Colchester United Ladies
- Full name: Colchester United Ladies Football Club
- Nickname: The U's
- Founded: 1992
- Dissolved: 2013
- Ground: Broad Lane, Wivenhoe
- Capacity: 3,000 approx.
- Chairman: Steve Downey
- Manager: Steve Downey
- League: FA Women's Premier League Southern Division
- 2011–12: 2nd, FA Women's Premier League Southern Division
| Home colours | Away colours |

= Colchester United L.F.C. =

English ladies football team

Colchester United Ladies Football Club was an English ladies football team based in Colchester, Essex, and affiliated to Colchester United FC. In 2013, the club folded.

==History==
The club was founded in 1992 under the name of Colchester Royals. In 1998, it became affiliated to Colchester United FC.

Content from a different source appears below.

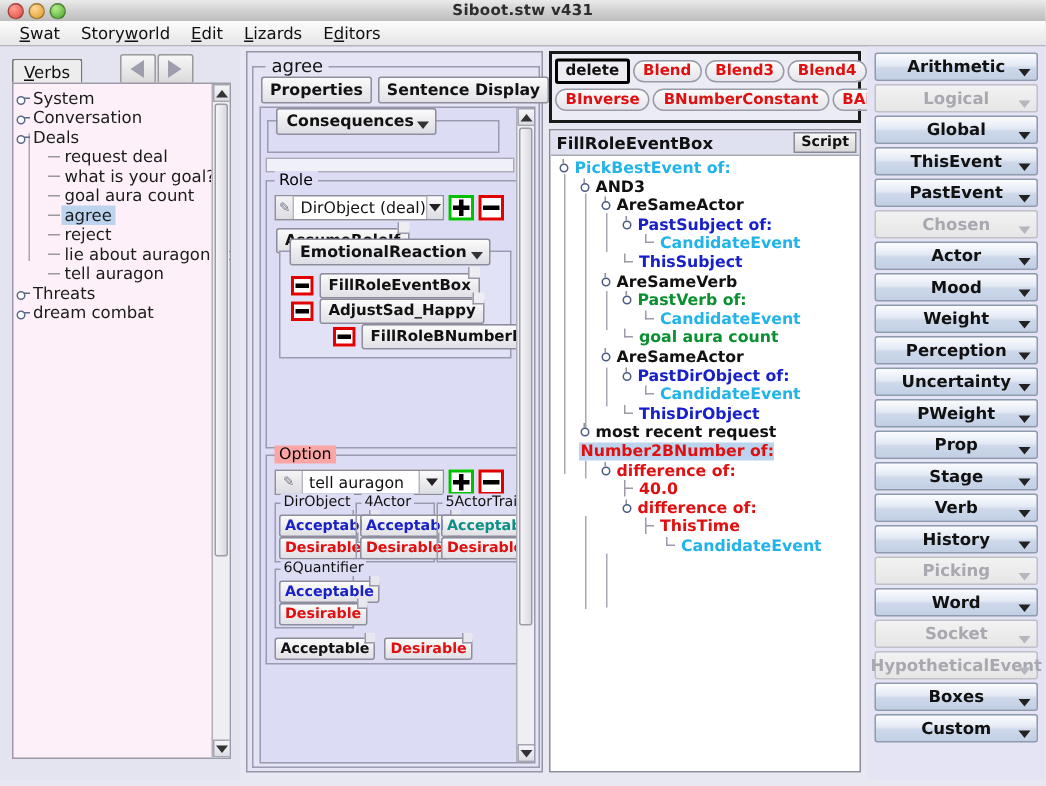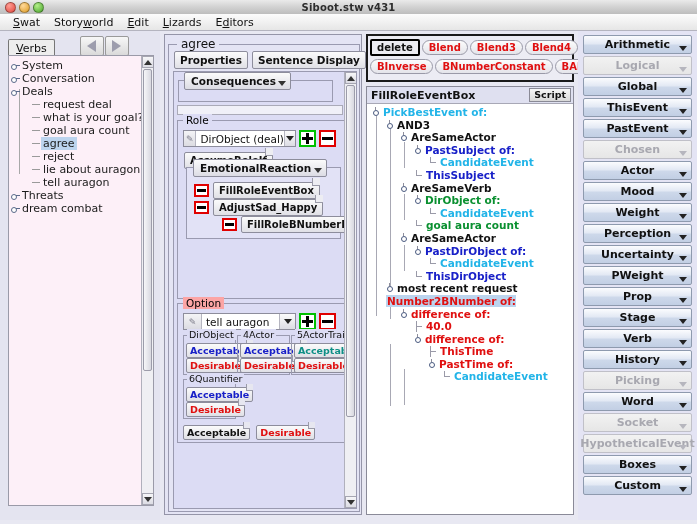"DirObject of:" span.lbl { text: DirObject -> PastVerb }
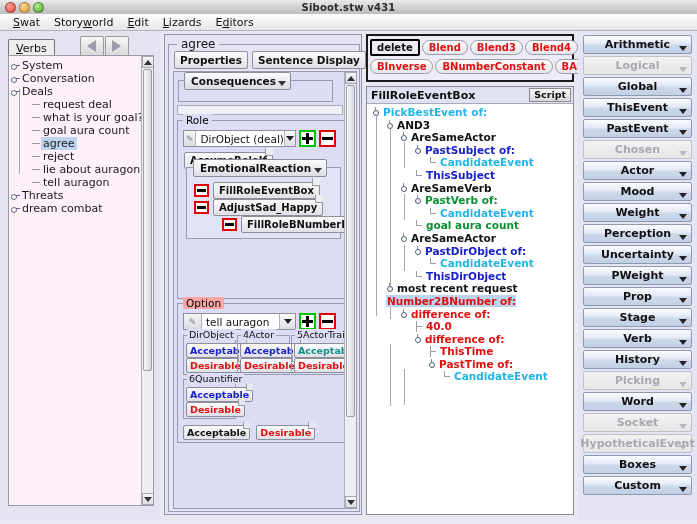"PastTime of:" div.tn { html: <div><span></span><span></span><span>PastTime of:</span></div> -> none }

The club won the 2006–07 South East Combination Women's Football League winning promotion to the FA Women's Premier League Southern Division, the second tier of English women's football.

The club folded in 2013 and no longer competes in any football league.

==Reformed women's team==

In May 2023, Colchester United Community Foundation released plans to reform a women's team in time for the 2023/24 season.

Trials were held in June and July 2023, with successful players being informed of their position on 6 July. The founding of newly-named Colchester United Women Football Club was confirmed at Colchester United's Annual Open Day held at Colchester Community Stadium on 16 July.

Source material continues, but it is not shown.